De acordo com o prefeito Bruno Reis (União Brasil), isso acontece porque, após ser finalizada a requalificação da orla, Pituaçu será “uma nova Barra”, em referência à qualificação pela qual o bairro também passou.
“Nós vamos fazer uma grande requalificação na orla de Pituaçu, último trecho que falta ser requalificado junto com Patamares, e vai surgir uma ‘nova Barra’. Com isso, está surgindo uma nova possibilidade para fazer um Carnaval com uma série de serviços de qualidade melhor”, diz o prefeito.
O projeto da nova orla de Pituaçu, que vai fazer com que áreas de Patamares sejam desapropriadas, tem 3,9 km e inclui um calçadão largo, com grandes quiosques e uma área verde entre a praia e as avenidas. A urbanização deve incluir ainda a construção de ciclovias, pista para caminhada, quadras de esportes e outros equipamentos de uso público.
As obras, no entanto, não foram iniciadas. Sobre o Carnaval, Bruno Reis diz que o projeto ainda está sendo elaborado. “A Prefeitura foi consultada se poderia avançar no projeto, eu respondi que sim. O projeto está sendo elaborado, à medida que for apresentado, nós vamos analisar e decidir”, afirmou.
Bem-vindo a Salvador
Se vai haver a mudança ou não do Carnaval para Pituaçu, a pouco mais de 200 dias para o carnaval de 2023, os camarotes e blocos já vendem ingressos e abadás para o endereço de sempre: circuito Dodô, no percurso Barra-Ondina.
O Camarote Salvador começou a vender os ingressos em março deste ano, demarcando seu lugar no circuito Dodô, e oferecendo inclusive hospedagem em um hotel a 12 minutos do evento, que fica no Rio Vermelho. Os Camarotes Skol, Band e Premier também vendem os ingressos com o endereço de sempre.
“É você mudar a regra no meio do jogo. Antes desse ano, até na pandemia, muitas pessoas compraram ingressos, e compraram para o circuito Barra-Ondina”, afirma o proprietário da Central do Carnaval, Tinho Albuquerque.
O bloco Cheiro vende o ingresso no Sympla com “Localização a Definir”, mas na descrição ressalta que fará o circuito Dodô.
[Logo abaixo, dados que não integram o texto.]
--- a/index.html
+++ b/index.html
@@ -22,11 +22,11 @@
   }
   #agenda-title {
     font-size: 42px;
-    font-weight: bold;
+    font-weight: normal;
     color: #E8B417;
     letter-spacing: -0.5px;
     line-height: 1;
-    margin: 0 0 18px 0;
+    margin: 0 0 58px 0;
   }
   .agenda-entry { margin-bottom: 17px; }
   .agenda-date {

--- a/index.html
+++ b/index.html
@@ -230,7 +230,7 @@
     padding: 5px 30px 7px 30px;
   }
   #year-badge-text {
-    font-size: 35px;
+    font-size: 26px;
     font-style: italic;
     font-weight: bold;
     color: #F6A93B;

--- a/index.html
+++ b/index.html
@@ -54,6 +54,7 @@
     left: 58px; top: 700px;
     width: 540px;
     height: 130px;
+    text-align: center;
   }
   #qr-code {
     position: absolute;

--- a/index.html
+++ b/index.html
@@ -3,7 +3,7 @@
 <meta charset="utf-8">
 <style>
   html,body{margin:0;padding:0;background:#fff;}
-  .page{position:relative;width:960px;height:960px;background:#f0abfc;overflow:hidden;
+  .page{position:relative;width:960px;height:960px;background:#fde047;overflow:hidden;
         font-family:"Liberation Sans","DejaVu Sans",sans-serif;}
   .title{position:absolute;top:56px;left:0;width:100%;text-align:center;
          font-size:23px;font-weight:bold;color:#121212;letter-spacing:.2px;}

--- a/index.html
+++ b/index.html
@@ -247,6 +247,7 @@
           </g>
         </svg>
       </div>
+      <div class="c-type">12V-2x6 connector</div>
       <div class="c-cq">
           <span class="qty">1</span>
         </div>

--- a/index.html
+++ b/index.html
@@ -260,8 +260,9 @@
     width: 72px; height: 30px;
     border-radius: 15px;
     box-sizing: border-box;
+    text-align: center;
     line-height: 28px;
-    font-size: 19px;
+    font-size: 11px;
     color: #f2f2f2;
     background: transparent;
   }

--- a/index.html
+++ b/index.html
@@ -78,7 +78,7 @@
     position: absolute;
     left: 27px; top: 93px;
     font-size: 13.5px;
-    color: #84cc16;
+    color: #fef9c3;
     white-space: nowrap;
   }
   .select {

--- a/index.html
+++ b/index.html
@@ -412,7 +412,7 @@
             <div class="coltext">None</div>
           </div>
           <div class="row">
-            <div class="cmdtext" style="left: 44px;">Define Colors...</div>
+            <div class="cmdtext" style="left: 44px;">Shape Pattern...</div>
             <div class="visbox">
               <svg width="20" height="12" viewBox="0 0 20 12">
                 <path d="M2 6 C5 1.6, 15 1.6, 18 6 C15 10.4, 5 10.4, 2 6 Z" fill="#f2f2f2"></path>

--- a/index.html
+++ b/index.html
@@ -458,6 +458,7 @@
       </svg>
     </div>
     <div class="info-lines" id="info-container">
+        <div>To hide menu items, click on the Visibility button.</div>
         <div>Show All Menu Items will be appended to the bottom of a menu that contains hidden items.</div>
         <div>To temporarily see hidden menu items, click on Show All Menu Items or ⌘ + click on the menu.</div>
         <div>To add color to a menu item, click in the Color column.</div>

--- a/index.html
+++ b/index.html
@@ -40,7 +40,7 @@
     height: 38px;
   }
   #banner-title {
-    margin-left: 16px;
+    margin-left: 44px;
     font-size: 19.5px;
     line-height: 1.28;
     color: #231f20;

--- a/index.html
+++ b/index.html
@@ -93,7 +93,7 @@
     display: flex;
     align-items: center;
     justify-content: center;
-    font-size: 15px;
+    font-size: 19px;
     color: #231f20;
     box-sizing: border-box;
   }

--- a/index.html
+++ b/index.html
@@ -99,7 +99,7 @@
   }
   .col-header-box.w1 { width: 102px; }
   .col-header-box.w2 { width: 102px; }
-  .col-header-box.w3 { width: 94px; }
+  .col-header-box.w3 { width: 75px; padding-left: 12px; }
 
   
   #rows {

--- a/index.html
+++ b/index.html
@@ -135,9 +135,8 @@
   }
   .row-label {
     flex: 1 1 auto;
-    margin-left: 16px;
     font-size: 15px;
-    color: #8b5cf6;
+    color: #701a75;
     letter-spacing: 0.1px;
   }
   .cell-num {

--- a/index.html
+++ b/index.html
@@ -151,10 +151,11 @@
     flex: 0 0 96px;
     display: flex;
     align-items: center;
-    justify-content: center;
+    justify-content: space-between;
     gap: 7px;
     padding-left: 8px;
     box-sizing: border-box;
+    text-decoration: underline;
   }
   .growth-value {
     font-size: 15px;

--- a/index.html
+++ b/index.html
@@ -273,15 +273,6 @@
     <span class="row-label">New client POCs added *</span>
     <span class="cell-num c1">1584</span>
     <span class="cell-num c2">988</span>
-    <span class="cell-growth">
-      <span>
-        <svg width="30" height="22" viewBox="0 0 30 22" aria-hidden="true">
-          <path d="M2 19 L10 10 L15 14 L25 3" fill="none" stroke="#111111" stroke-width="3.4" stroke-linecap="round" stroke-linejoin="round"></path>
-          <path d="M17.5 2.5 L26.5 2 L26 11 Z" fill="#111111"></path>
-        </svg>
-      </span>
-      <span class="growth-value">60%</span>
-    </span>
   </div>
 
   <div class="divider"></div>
O mesmo endereço é marcado pelos blocos Camaleão, Vumbora e Nana.
Guto Ulm, sócio do 2GB, responsável pelos blocos Eu Vou e Balada, afirma que a pouco mais de seis meses do carnaval não é possível desenvolver todo o circuito com os detalhes necessários para o sucesso, como distância, localização de camarotes, bares, ambulantes, entre outros. E, mais uma vez, ressalta que ingressos já foram vendidos com o endereço da Barra. “Já tem turista com passagem comprada, com hospedagem comprada”, conclui.
O paulista Diogo Bezerra comprou ingresso do camarote da Band para a quinta-feira de carnaval, o Vumbora para a sexta, vai sair no bloco Largadinho na sexta e no domingo, e ainda está vendo um outro camarote para a sexta-feira. Alguns já estão completamente pagos, e outros sendo parcelados, assim como a estadia em Salvador, em um apartamento em frente ao Shopping Barra.
“Fico ali na Barra mesmo, e estou pagando, seria horrível se mudasse, provavelmente teria que ver outro apartamento, isso se decidisse ir mesmo, porque pode ser que cancele tudo”, afirma. Mesmo se fosse avisado antes sobre a troca de circuito, no entanto, Diogo não sabe como avaliar a mudança: “O cartão postal do carnaval é a Barra”.
O soteropolitano Domingos Mariano dos Santos pretende sair num bloco de amigos que se veste de mulher toda sexta-feira de Carnaval e no Filhos de Gandhy. Ele também afirma que um dos cartões postais do Carnaval é a imagem aérea do Farol da Barra, mas não descarta a mudança.
“Eu lembro que quando se criou o circuito alternativo da Barra já foi uma estranheza, muita gente achou estranho. E quando os blocos grandes decidiram descer para a Barra e abandonar o circuito do Campo Grande foi um grande choque para todos. Como toda mudança, eu acredito que vai ser algo estranho nos primeiros anos. Para ser bem introduzida tem que ser bem estudada, bem planejada, e apresentada para a população, o que depende de um processo que muitas vezes pode ser mais longo que o esperado”, afirma.